BEGIN Material for this exercise
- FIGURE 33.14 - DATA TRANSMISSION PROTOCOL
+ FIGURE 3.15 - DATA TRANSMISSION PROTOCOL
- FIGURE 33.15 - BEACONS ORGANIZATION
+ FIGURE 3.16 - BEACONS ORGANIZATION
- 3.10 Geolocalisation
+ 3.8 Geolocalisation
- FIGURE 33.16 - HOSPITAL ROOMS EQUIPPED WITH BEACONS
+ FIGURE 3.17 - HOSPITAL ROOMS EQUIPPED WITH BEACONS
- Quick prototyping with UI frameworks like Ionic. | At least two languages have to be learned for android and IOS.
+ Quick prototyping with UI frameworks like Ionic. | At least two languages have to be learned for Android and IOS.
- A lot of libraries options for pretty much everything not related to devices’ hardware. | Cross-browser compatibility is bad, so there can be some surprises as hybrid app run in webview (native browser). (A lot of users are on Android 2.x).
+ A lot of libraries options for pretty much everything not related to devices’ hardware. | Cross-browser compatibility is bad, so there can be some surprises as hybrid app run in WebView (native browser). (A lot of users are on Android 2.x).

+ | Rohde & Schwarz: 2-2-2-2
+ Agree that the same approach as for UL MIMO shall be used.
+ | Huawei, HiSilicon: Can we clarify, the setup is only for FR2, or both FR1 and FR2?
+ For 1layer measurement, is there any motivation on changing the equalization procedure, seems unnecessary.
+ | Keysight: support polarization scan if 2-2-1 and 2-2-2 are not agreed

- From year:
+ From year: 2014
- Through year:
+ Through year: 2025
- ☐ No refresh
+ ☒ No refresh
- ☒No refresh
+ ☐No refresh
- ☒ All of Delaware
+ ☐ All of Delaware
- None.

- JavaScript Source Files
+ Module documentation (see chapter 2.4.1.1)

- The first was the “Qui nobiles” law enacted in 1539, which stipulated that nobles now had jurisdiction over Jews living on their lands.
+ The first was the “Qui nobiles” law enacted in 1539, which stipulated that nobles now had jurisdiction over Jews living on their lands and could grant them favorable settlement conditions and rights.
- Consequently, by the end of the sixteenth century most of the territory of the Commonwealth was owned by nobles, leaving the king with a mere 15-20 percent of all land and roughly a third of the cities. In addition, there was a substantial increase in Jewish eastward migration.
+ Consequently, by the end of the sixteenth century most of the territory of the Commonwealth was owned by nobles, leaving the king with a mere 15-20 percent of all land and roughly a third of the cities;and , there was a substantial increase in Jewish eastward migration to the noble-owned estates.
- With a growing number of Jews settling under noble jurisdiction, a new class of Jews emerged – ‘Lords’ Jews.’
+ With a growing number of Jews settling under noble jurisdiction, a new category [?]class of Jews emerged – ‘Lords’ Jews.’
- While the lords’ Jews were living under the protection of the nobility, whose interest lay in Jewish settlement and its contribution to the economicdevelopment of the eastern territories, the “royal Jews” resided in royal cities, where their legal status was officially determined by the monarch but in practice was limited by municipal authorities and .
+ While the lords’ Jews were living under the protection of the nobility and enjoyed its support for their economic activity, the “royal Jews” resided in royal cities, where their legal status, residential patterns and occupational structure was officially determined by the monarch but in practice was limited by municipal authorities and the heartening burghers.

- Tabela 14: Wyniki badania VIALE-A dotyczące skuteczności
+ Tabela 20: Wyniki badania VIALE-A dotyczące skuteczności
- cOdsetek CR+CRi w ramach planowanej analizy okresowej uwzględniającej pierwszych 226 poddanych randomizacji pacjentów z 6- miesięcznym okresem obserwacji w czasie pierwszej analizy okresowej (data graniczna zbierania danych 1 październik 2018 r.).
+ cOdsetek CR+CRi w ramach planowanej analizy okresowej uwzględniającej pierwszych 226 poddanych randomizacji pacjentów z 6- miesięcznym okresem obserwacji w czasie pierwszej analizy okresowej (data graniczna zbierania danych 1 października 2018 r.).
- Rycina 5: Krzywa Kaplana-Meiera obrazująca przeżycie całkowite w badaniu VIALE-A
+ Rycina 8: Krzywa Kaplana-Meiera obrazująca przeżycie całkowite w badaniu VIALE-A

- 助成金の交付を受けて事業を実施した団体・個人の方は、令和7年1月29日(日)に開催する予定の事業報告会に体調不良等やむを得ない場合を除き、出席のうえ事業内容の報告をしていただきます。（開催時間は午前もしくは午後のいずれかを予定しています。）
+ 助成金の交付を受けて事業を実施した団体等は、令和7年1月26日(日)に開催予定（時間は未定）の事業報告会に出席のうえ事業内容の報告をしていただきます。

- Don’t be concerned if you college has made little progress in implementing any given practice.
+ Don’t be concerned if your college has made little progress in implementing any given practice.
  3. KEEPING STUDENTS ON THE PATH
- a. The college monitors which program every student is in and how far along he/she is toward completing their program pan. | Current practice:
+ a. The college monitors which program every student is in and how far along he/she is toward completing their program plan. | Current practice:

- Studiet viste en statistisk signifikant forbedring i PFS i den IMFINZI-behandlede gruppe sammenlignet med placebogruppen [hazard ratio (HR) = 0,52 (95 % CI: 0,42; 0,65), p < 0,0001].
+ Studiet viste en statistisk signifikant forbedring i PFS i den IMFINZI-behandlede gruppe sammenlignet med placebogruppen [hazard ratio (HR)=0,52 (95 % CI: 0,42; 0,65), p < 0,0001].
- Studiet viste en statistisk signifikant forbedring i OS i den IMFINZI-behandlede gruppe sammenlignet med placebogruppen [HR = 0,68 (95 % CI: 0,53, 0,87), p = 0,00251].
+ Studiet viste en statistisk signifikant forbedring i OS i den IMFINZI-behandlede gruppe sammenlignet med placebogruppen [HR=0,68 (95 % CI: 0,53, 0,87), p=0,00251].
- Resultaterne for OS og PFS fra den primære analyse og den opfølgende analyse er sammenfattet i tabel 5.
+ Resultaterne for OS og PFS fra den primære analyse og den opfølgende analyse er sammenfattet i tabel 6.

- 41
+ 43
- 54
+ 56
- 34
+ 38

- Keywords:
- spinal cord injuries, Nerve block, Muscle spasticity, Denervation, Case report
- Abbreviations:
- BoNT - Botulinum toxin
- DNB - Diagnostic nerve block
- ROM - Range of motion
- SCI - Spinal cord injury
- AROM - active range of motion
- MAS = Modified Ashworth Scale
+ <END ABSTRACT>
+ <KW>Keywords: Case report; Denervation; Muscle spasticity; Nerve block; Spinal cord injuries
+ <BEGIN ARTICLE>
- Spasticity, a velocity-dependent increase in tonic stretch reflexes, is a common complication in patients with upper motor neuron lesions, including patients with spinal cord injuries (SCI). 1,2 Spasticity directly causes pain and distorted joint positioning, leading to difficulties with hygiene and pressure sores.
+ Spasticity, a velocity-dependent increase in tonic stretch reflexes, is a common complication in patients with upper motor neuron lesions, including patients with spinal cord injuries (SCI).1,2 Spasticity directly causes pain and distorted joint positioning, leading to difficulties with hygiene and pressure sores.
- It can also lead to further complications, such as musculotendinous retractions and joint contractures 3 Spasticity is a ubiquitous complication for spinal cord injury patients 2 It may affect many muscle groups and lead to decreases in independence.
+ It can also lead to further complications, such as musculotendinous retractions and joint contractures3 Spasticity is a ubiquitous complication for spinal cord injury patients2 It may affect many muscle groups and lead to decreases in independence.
END Material for this exercise
■ **What you have to do**:
The lines above need to be restated word for word, all of them.

■ **Written solution**:
- FIGURE 33.14 - DATA TRANSMISSION PROTOCOL
+ FIGURE 3.15 - DATA TRANSMISSION PROTOCOL
- FIGURE 33.15 - BEACONS ORGANIZATION
+ FIGURE 3.16 - BEACONS ORGANIZATION
- 3.10 Geolocalisation
+ 3.8 Geolocalisation
- FIGURE 33.16 - HOSPITAL ROOMS EQUIPPED WITH BEACONS
+ FIGURE 3.17 - HOSPITAL ROOMS EQUIPPED WITH BEACONS
- Quick prototyping with UI frameworks like Ionic. | At least two languages have to be learned for android and IOS.
+ Quick prototyping with UI frameworks like Ionic. | At least two languages have to be learned for Android and IOS.
- A lot of libraries options for pretty much everything not related to devices’ hardware. | Cross-browser compatibility is bad, so there can be some surprises as hybrid app run in webview (native browser). (A lot of users are on Android 2.x).
+ A lot of libraries options for pretty much everything not related to devices’ hardware. | Cross-browser compatibility is bad, so there can be some surprises as hybrid app run in WebView (native browser). (A lot of users are on Android 2.x).

+ | Rohde & Schwarz: 2-2-2-2
+ Agree that the same approach as for UL MIMO shall be used.
+ | Huawei, HiSilicon: Can we clarify, the setup is only for FR2, or both FR1 and FR2?
+ For 1layer measurement, is there any motivation on changing the equalization procedure, seems unnecessary.
+ | Keysight: support polarization scan if 2-2-1 and 2-2-2 are not agreed

- From year:
+ From year: 2014
- Through year:
+ Through year: 2025
- ☐ No refresh
+ ☒ No refresh
- ☒No refresh
+ ☐No refresh
- ☒ All of Delaware
+ ☐ All of Delaware
- None.

- JavaScript Source Files
+ Module documentation (see chapter 2.4.1.1)

- The first was the “Qui nobiles” law enacted in 1539, which stipulated that nobles now had jurisdiction over Jews living on their lands.
+ The first was the “Qui nobiles” law enacted in 1539, which stipulated that nobles now had jurisdiction over Jews living on their lands and could grant them favorable settlement conditions and rights.
- Consequently, by the end of the sixteenth century most of the territory of the Commonwealth was owned by nobles, leaving the king with a mere 15-20 percent of all land and roughly a third of the cities. In addition, there was a substantial increase in Jewish eastward migration.
+ Consequently, by the end of the sixteenth century most of the territory of the Commonwealth was owned by nobles, leaving the king with a mere 15-20 percent of all land and roughly a third of the cities;and , there was a substantial increase in Jewish eastward migration to the noble-owned estates.
- With a growing number of Jews settling under noble jurisdiction, a new class of Jews emerged – ‘Lords’ Jews.’
+ With a growing number of Jews settling under noble jurisdiction, a new category [?]class of Jews emerged – ‘Lords’ Jews.’
- While the lords’ Jews were living under the protection of the nobility, whose interest lay in Jewish settlement and its contribution to the economicdevelopment of the eastern territories, the “royal Jews” resided in royal cities, where their legal status was officially determined by the monarch but in practice was limited by municipal authorities and .
+ While the lords’ Jews were living under the protection of the nobility and enjoyed its support for their economic activity, the “royal Jews” resided in royal cities, where their legal status, residential patterns and occupational structure was officially determined by the monarch but in practice was limited by municipal authorities and the heartening burghers.

- Tabela 14: Wyniki badania VIALE-A dotyczące skuteczności
+ Tabela 20: Wyniki badania VIALE-A dotyczące skuteczności
- cOdsetek CR+CRi w ramach planowanej analizy okresowej uwzględniającej pierwszych 226 poddanych randomizacji pacjentów z 6- miesięcznym okresem obserwacji w czasie pierwszej analizy okresowej (data graniczna zbierania danych 1 październik 2018 r.).
+ cOdsetek CR+CRi w ramach planowanej analizy okresowej uwzględniającej pierwszych 226 poddanych randomizacji pacjentów z 6- miesięcznym okresem obserwacji w czasie pierwszej analizy okresowej (data graniczna zbierania danych 1 października 2018 r.).
- Rycina 5: Krzywa Kaplana-Meiera obrazująca przeżycie całkowite w badaniu VIALE-A
+ Rycina 8: Krzywa Kaplana-Meiera obrazująca przeżycie całkowite w badaniu VIALE-A

- 助成金の交付を受けて事業を実施した団体・個人の方は、令和7年1月29日(日)に開催する予定の事業報告会に体調不良等やむを得ない場合を除き、出席のうえ事業内容の報告をしていただきます。（開催時間は午前もしくは午後のいずれかを予定しています。）
+ 助成金の交付を受けて事業を実施した団体等は、令和7年1月26日(日)に開催予定（時間は未定）の事業報告会に出席のうえ事業内容の報告をしていただきます。

- Don’t be concerned if you college has made little progress in implementing any given practice.
+ Don’t be concerned if your college has made little progress in implementing any given practice.
  3. KEEPING STUDENTS ON THE PATH
- a. The college monitors which program every student is in and how far along he/she is toward completing their program pan. | Current practice:
+ a. The college monitors which program every student is in and how far along he/she is toward completing their program plan. | Current practice:

- Studiet viste en statistisk signifikant forbedring i PFS i den IMFINZI-behandlede gruppe sammenlignet med placebogruppen [hazard ratio (HR) = 0,52 (95 % CI: 0,42; 0,65), p < 0,0001].
+ Studiet viste en statistisk signifikant forbedring i PFS i den IMFINZI-behandlede gruppe sammenlignet med placebogruppen [hazard ratio (HR)=0,52 (95 % CI: 0,42; 0,65), p < 0,0001].
- Studiet viste en statistisk signifikant forbedring i OS i den IMFINZI-behandlede gruppe sammenlignet med placebogruppen [HR = 0,68 (95 % CI: 0,53, 0,87), p = 0,00251].
+ Studiet viste en statistisk signifikant forbedring i OS i den IMFINZI-behandlede gruppe sammenlignet med placebogruppen [HR=0,68 (95 % CI: 0,53, 0,87), p=0,00251].
- Resultaterne for OS og PFS fra den primære analyse og den opfølgende analyse er sammenfattet i tabel 5.
+ Resultaterne for OS og PFS fra den primære analyse og den opfølgende analyse er sammenfattet i tabel 6.

- 41
+ 43
- 54
+ 56
- 34
+ 38

- Keywords:
- spinal cord injuries, Nerve block, Muscle spasticity, Denervation, Case report
- Abbreviations:
- BoNT - Botulinum toxin
- DNB - Diagnostic nerve block
- ROM - Range of motion
- SCI - Spinal cord injury
- AROM - active range of motion
- MAS = Modified Ashworth Scale
+ <END ABSTRACT>
+ <KW>Keywords: Case report; Denervation; Muscle spasticity; Nerve block; Spinal cord injuries
+ <BEGIN ARTICLE>
- Spasticity, a velocity-dependent increase in tonic stretch reflexes, is a common complication in patients with upper motor neuron lesions, including patients with spinal cord injuries (SCI). 1,2 Spasticity directly causes pain and distorted joint positioning, leading to difficulties with hygiene and pressure sores.
+ Spasticity, a velocity-dependent increase in tonic stretch reflexes, is a common complication in patients with upper motor neuron lesions, including patients with spinal cord injuries (SCI).1,2 Spasticity directly causes pain and distorted joint positioning, leading to difficulties with hygiene and pressure sores.
- It can also lead to further complications, such as musculotendinous retractions and joint contractures 3 Spasticity is a ubiquitous complication for spinal cord injury patients 2 It may affect many muscle groups and lead to decreases in independence.
+ It can also lead to further complications, such as musculotendinous retractions and joint contractures3 Spasticity is a ubiquitous complication for spinal cord injury patients2 It may affect many muscle groups and lead to decreases in independence.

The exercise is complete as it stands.